E’ innegabile che l’ascesa dello Stato Islamico in Siria e Iraq è stata direttamente collegata all’evoluzione della guerra civile in Siria. Il caos e il vuoto di potere creatosi in Siria, infatti, ha costituito una ghiotta occasione per l’allora Stato Islamico in Iraq (antesignano dell’IS) di conquistare maggiore influenza, infiltrandosi nel conflitto civile siriano e, in seguito, riuscendo a conquistare una porzione rilevante di territorio al confine tra Siria e Iraq, con i due centri rispettivamente a Raqqa e Mosul.
Probabilmente, qualora le potenze regionali e internazionali fossero riuscite a intervenire preventivamente e a trovare una soluzione condivisa per la guerra in Siria, il fenomeno dell’IS sarebbe stato bloccato sul nascere, sebbene non abbiamo le prove per affermarlo con assoluta certezza.
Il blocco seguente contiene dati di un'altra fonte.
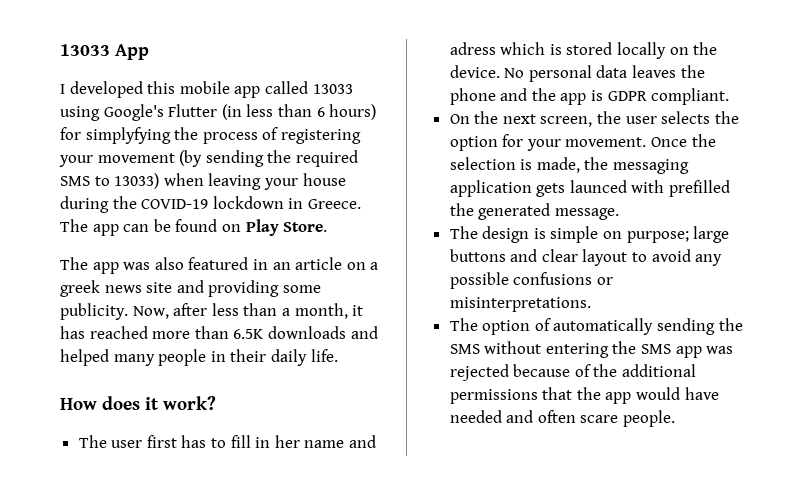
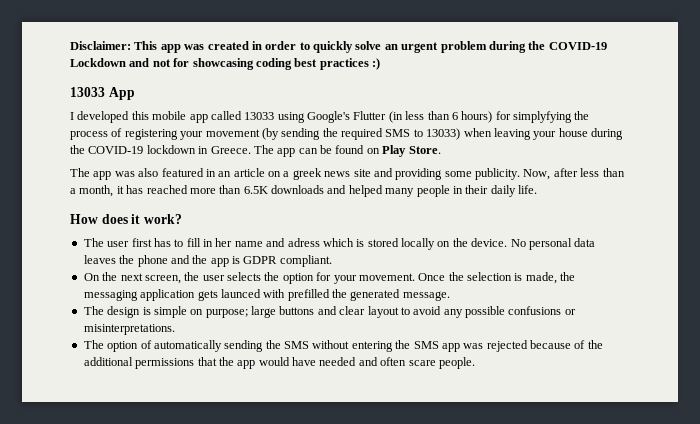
(60, 50) none -> [70,41,607,53] [70,58,380,70] Disclaimer: This app was created in order to quickly solve an urgent problem during the COVID-19 Lockdown and not for showcasing coding best practices :) //

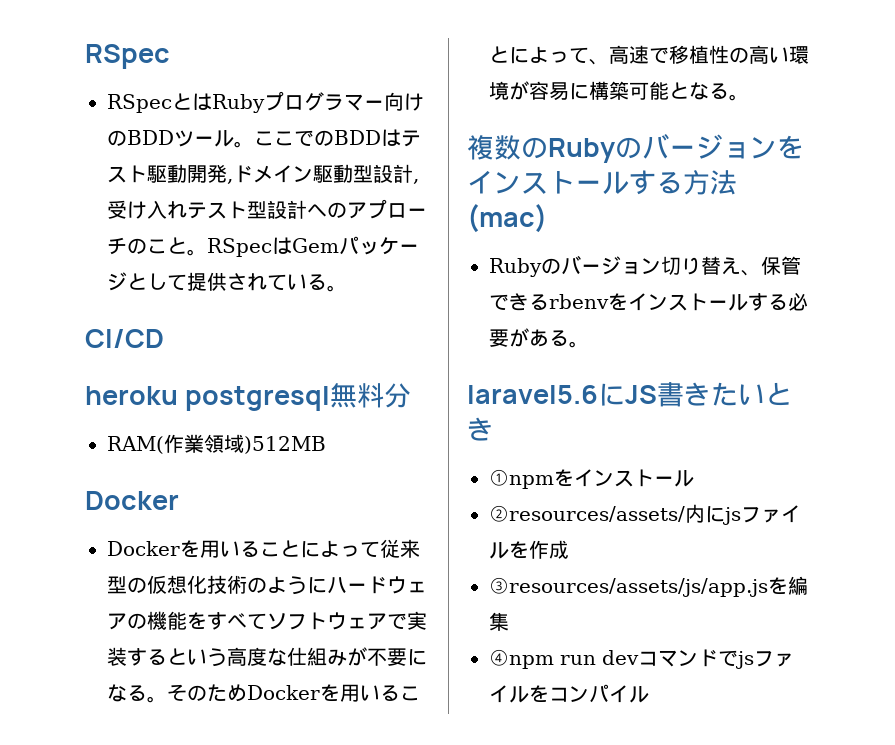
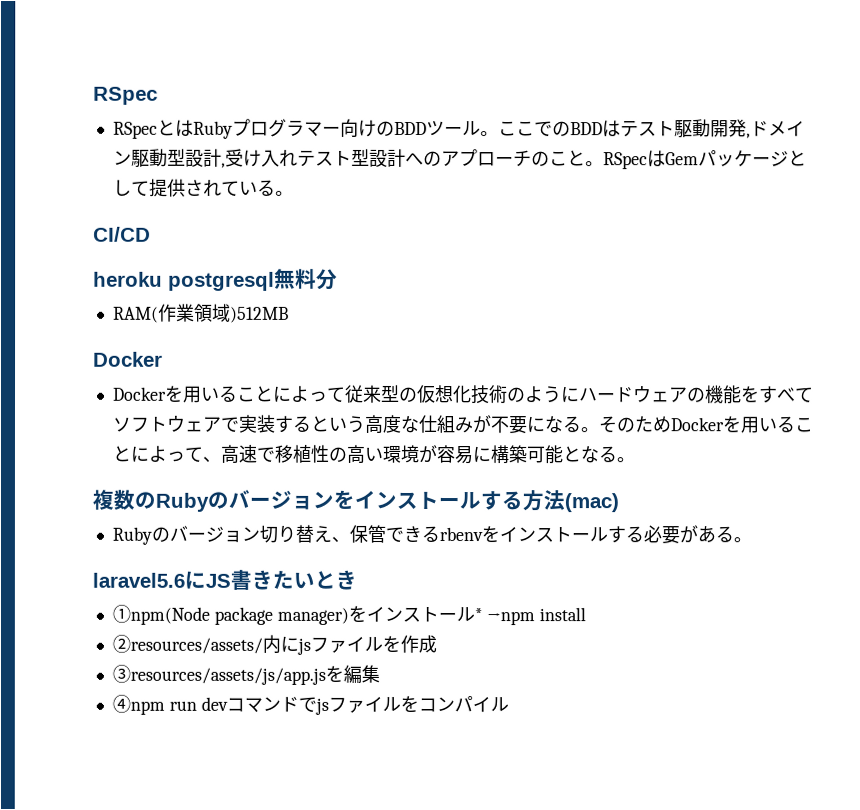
[489,469,694,489] ①npmをインストール -> [111,604,587,626] ①npm(Node package manager)をインストール* →npm install

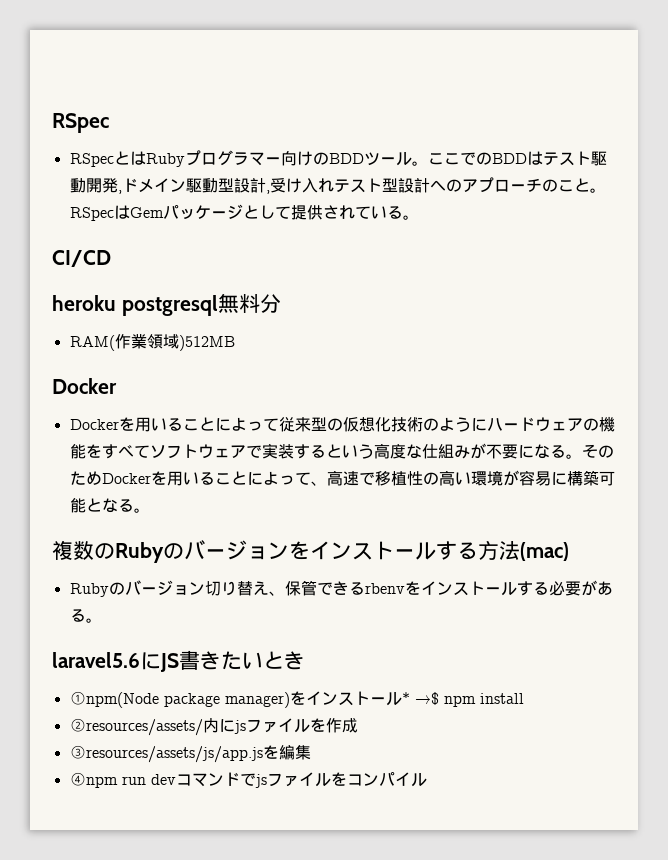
[486,611,536,626] →npm -> [414,692,476,707] →$ npm

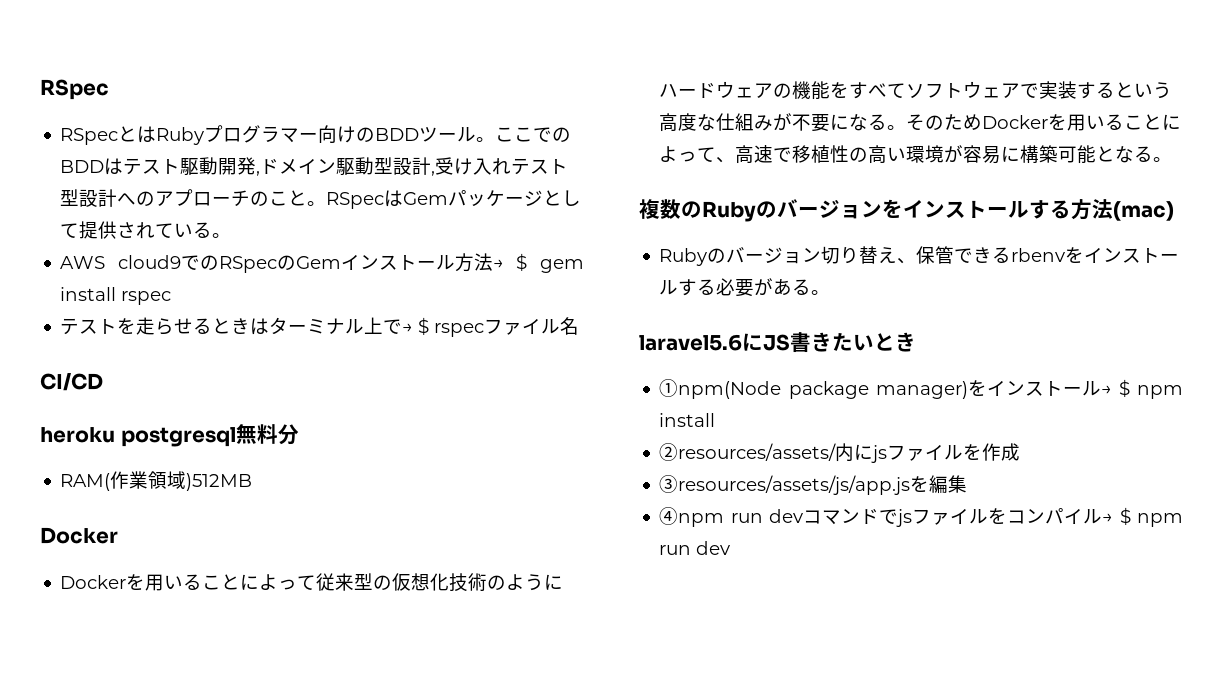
(419, 217) none -> [60,253,584,273] [60,287,172,305] [60,317,580,337] // AWS cloud9でのRSpecのGemインストール方法→ $ gem install rspec // テストを走らせるときはターミナル上で→ $ rspecファイル名
[401,692,439,705] * →$ -> [1100,379,1130,397] → $
(427, 780) none -> [1102,507,1183,527] [659,541,731,555] → $ npm run dev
Una volta che la situazione è divenuta incancrenita, è divenuto sempre più difficile, per via degli interessi incrociati dei varo attori esterni, intervenire per giungere a una soluzione concertata che potesse sconfiggere definitivamente lo Stato Islamico.
Consideriamo, infatti, che uno degli attori che potrebbe maggiormente trarre giovamento dalla sconfitta dell’IS, è Bashar al-Assad (sostenuto dalla Russia e dall’Iran), il quale però è allo stesso tempo un nemico dichiarato della coalizione occidentale e delle maggiori potenze regionali sunnite, come l’Arabia Saudita e la Turchia. Finché non si saranno risolte le controversie tra i diversi attori interessati, l’IS continuerà a costituire una minaccia.
5. In ultima analisi, possiamo ancora ritenere una minaccia i terroristi di Daesh? Il nostro Paese è un obiettivo sensibile al momento?
Purtroppo, come già detto, attualmente l’IS – o persone che agiscono ispirate dal messaggio nichilista dell’IS – rappresenta una delle maggiori minacce alla sicurezza internazionale. L’Italia, così come altri paesi europei, è un potenziale obiettivo sensibile.
Ciò che cambia, però, è il contesto politico e sociale. Laddove in alcuni paesi abbiamo una presenza più radicata di persone e cellule radicalizzate e legate all’estremismo islamico, anche per via di diverse ondate di migrazione nei decenni passati, l’Italia sembra essere ancora relativamente poco interessata dal fenomeno dei cosiddetti jihadisti autoctoni.
Ciò non deve, però, farci abbassare la guardia, in quanto il nostro paese, per diversi motivi, può costituire un obiettivo del terrorismo.